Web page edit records
· · · · · · ·

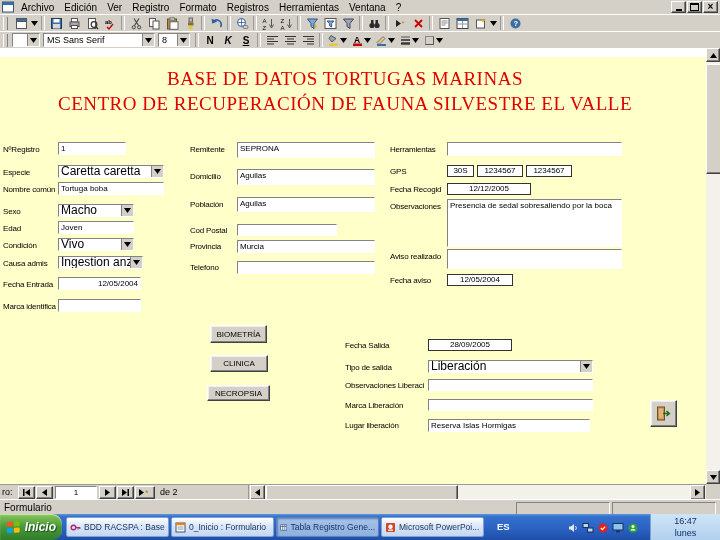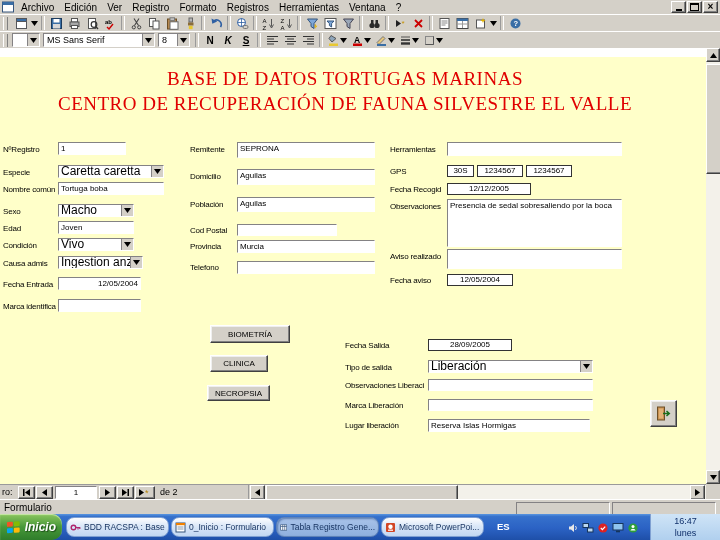--- a/index.html
+++ b/index.html
@@ -461,7 +461,7 @@
     <div class="lbl" style="left:390px;top:228px;width:56px">Fecha aviso</div>
     <div class="tbf" style="left:447px;top:226px;width:66px">12/05/2004</div>
 
-    <button class="fbtn" style="left:210px;top:277px;width:80px;height:18px">BIOMETRÍA</button>
+    <button class="fbtn" style="left:210px;top:277px;width:57px;height:18px">BIOMETRÍA</button>
     <button class="fbtn" style="left:210px;top:307px;width:58px;height:17px">CLINICA</button>
     <button class="fbtn" style="left:207px;top:337px;width:63px;height:16px">NECROPSIA</button>
 

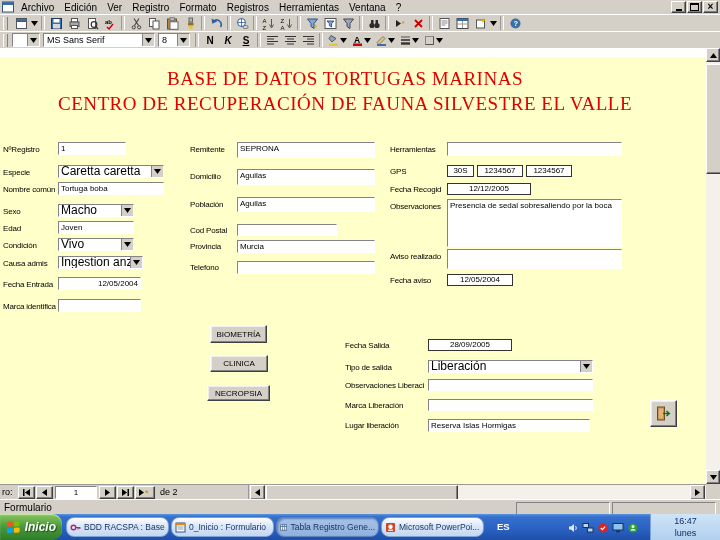--- a/index.html
+++ b/index.html
@@ -51,7 +51,7 @@
   .taskbar{position:absolute;left:0;top:514px;width:720px;height:26px;background:linear-gradient(180deg,#5A96E0 0%,#3671CC 10%,#2B62C4 55%,#1E4FA8 100%)}
   .startbtn{position:absolute;left:0;top:0;height:26px;width:62px;border-radius:0 10px 10px 0;background:linear-gradient(180deg,#8CC65F 0%,#479839 50%,#2F7D2B 100%);display:flex;align-items:center;gap:4px;padding:0 6px;box-sizing:border-box;border:none;box-shadow:inset 0 1px 1px #c8e8a8}
   .startbtn span{color:#fff;font-style:italic;font-weight:bold;font-size:12px;text-shadow:1px 1px 1px #1d4f18}
-  .taskbtn{position:absolute;top:3px;height:20px;width:103px;border-radius:8px;background:linear-gradient(180deg,#FDFDFE,#DAE7F8 45%,#C2D7F2);border:1px solid #7FA0D2;display:flex;align-items:center;gap:3px;padding:0 3px;box-sizing:border-box;font-size:8.5px;color:#15315e;overflow:hidden;white-space:nowrap}
+  .taskbtn{position:absolute;top:3px;height:20px;width:103px;border-radius:2px;background:linear-gradient(180deg,#FDFDFE,#DAE7F8 45%,#C2D7F2);border:1px solid #7FA0D2;display:flex;align-items:center;gap:3px;padding:0 3px;box-sizing:border-box;font-size:8.5px;color:#15315e;overflow:hidden;white-space:nowrap}
   .taskbtn.active{background:linear-gradient(180deg,#A9C3E9,#8FB0DE);border-color:#5E82B8;box-shadow:inset 1px 1px 2px #5c7eb4}
   .traylang{position:absolute;left:497px;top:0;height:26px;line-height:26px;color:#fff;font-size:9.5px;font-weight:bold}
   .trayicon{position:absolute;top:7px;width:13px;height:13px;display:flex;align-items:center;justify-content:center;padding:0;background:transparent;border:none}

· · · · · · ·

PROBLEM STATEMENT => Every line above that holds the string "white" should be copied out.

YOUR SOLUTION =>
-  .taskbtn{position:absolute;top:3px;height:20px;width:103px;border-radius:8px;background:linear-gradient(180deg,#FDFDFE,#DAE7F8 45%,#C2D7F2);border:1px solid #7FA0D2;display:flex;align-items:center;gap:3px;padding:0 3px;box-sizing:border-box;font-size:8.5px;color:#15315e;overflow:hidden;white-space:nowrap}
+  .taskbtn{position:absolute;top:3px;height:20px;width:103px;border-radius:2px;background:linear-gradient(180deg,#FDFDFE,#DAE7F8 45%,#C2D7F2);border:1px solid #7FA0D2;display:flex;align-items:center;gap:3px;padding:0 3px;box-sizing:border-box;font-size:8.5px;color:#15315e;overflow:hidden;white-space:nowrap}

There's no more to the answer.